C’est dans le cadre de l’inspection globale de tous les ponts et viaducs bruxellois décidée par le gouvernement régional à la suite des problèmes survenus dans les tunnels de la capitale que des dommages importants au niveau du béton intérieur ont été détectés dans la nuit de jeudi à vendredi entre la station de métro Beaulieu et la chaussée de Wavre. "Ces faiblesses ne sont pas visibles de l’extérieur mais bien en interne au niveau des structures portantes du viaduc. Les dommages s’étendent sur une zone de 10 mètres, ce qui entraîne une instabilité potentielle", a expliqué Bruxelles Mobilité.

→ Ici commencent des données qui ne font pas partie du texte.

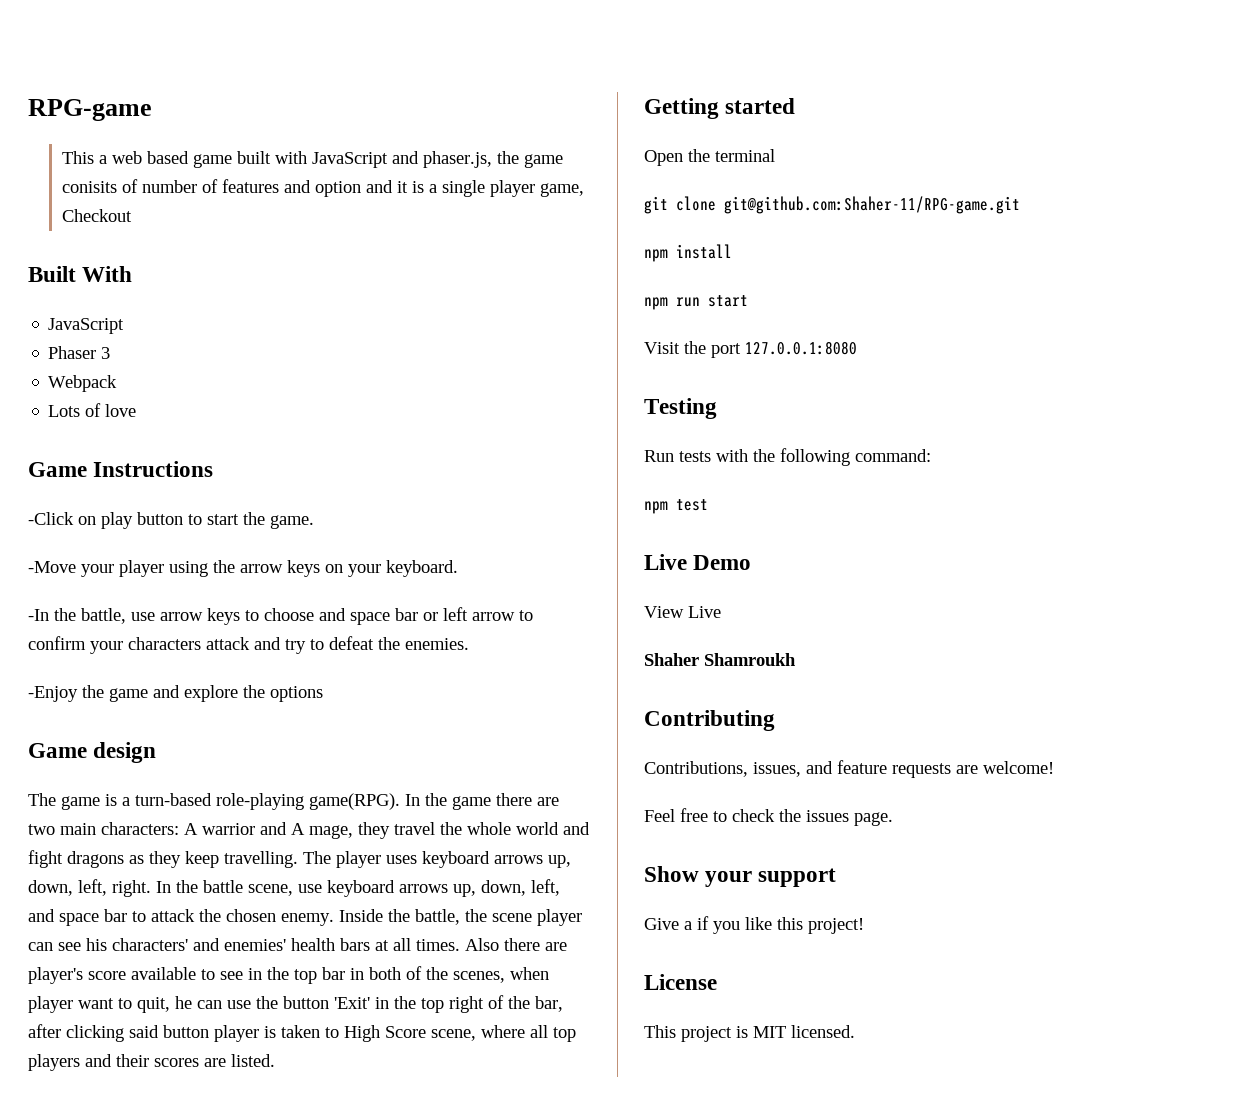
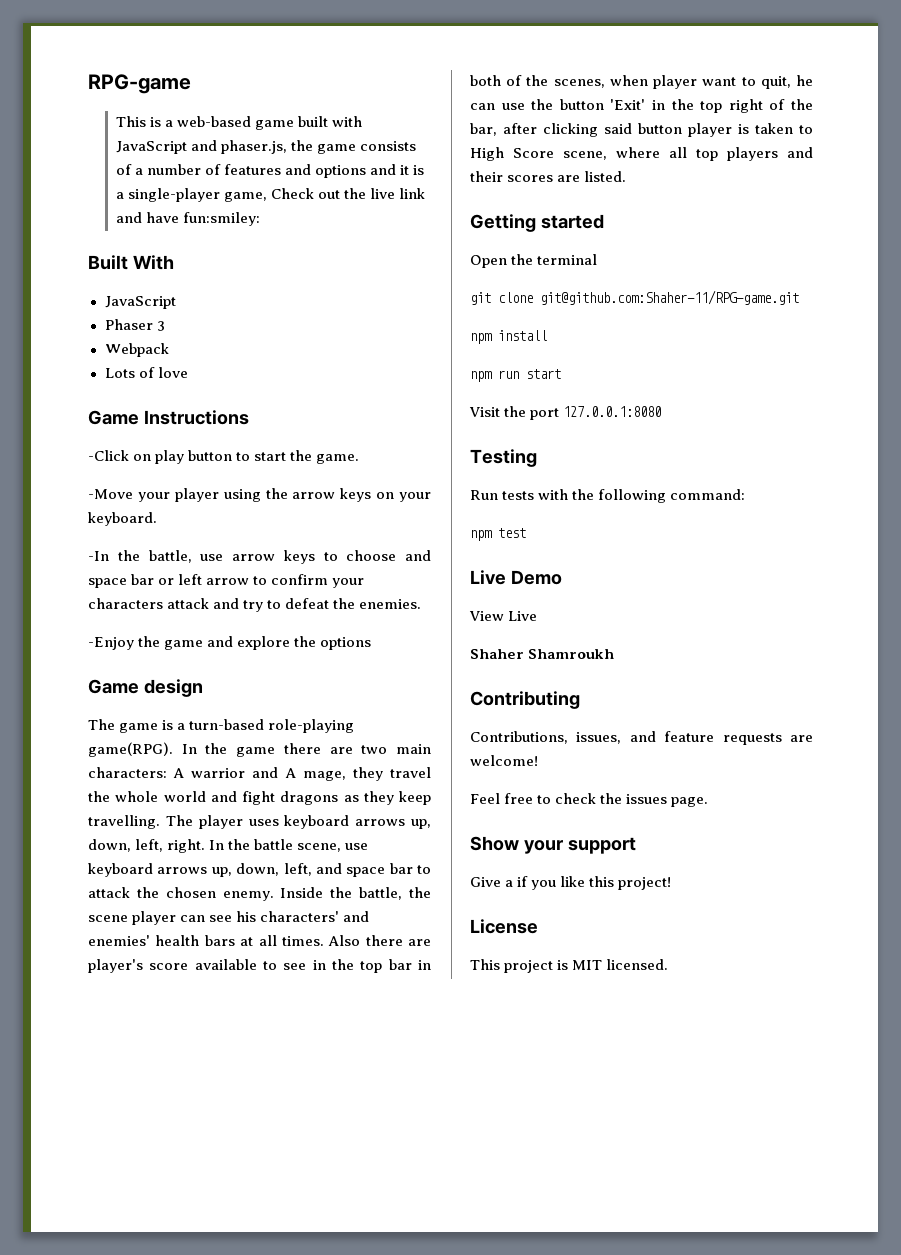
- This a web based game built with JavaScript and phaser.js, the game conisits of number of features and option and it is a single player game, Checkout
+ This is a web-based game built with JavaScript and phaser.js, the game consists of a number of features and options and it is a single-player game, Check out the live link and have fun:smiley:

Si le gouvernement bruxellois a décidé en 2016 l’inspection annuelle de l’ensemble des ouvrages d’art de la capitale, la dernière inspection régionale approfondie du viaduc auderghemois remonte à 2002. "À l’époque, l’inspection régionale avait considéré que le viaduc était en bon état. Il n’y a pas d’obligation stricte de procéder à une inspection tous les cinq ans. C’est justement parce que le ministre n’a pas voulu qu’il y ait un problème que ces inspections ont été décidées", indique le cabinet du ministre bruxellois de la Mobilité Pascal Smet (SPA).

De son côté , le ministre bruxellois et bourgmestre empêché d’Auderghem, Didier Gosuin (Défi), rappelle que l’actuelle majorité est la première à contrôler l’ensemble des ouvrages d’art construits dans les années 1960 et 1970 par le gouvernement belge.